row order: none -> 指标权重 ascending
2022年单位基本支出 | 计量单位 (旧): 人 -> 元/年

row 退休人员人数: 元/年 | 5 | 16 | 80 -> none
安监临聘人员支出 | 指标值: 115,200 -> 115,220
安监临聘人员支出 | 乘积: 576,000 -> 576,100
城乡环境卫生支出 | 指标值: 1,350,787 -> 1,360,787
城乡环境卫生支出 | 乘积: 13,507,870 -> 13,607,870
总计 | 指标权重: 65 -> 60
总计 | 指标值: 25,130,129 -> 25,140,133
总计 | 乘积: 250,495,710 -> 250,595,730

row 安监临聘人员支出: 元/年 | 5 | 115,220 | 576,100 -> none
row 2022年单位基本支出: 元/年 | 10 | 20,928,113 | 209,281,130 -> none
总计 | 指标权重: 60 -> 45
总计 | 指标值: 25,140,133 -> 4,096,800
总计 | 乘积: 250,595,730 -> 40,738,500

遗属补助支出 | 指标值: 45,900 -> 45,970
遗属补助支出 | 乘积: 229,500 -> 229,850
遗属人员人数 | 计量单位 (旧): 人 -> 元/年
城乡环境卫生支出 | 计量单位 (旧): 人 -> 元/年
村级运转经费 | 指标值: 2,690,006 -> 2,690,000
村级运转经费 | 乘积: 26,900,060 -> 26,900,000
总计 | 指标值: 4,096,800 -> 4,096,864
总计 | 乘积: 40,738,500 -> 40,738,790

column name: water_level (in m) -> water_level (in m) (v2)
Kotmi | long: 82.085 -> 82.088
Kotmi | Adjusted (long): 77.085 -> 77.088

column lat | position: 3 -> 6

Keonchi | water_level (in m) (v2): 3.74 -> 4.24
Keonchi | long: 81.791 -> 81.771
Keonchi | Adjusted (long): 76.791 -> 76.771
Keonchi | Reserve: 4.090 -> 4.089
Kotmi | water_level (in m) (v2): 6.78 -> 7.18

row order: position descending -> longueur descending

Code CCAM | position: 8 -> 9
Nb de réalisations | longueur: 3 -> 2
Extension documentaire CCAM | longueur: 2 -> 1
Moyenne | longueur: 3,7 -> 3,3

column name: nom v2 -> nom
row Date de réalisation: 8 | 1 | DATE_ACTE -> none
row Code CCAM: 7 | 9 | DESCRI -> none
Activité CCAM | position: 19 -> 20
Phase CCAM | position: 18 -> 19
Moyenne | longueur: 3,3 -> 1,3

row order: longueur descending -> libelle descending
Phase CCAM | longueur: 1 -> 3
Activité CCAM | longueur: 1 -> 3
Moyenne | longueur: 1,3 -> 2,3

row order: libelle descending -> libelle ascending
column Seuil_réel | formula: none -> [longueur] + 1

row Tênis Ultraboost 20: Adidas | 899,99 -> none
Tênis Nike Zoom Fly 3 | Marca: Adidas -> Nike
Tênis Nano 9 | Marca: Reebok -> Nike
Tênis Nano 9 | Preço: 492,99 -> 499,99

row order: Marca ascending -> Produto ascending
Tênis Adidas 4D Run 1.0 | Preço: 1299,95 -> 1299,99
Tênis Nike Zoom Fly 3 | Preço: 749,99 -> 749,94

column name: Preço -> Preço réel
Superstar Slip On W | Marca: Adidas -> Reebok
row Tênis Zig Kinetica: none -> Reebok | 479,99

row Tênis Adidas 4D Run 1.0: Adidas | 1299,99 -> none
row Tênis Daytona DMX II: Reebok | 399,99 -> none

---------------

__Problem to work on__. Scan the material above for the word "Keonchi". Copy each line where it occurs.

__Solution for this task__.
Keonchi | water_level (in m) (v2): 3.74 -> 4.24
Keonchi | long: 81.791 -> 81.771
Keonchi | Adjusted (long): 76.791 -> 76.771
Keonchi | Reserve: 4.090 -> 4.089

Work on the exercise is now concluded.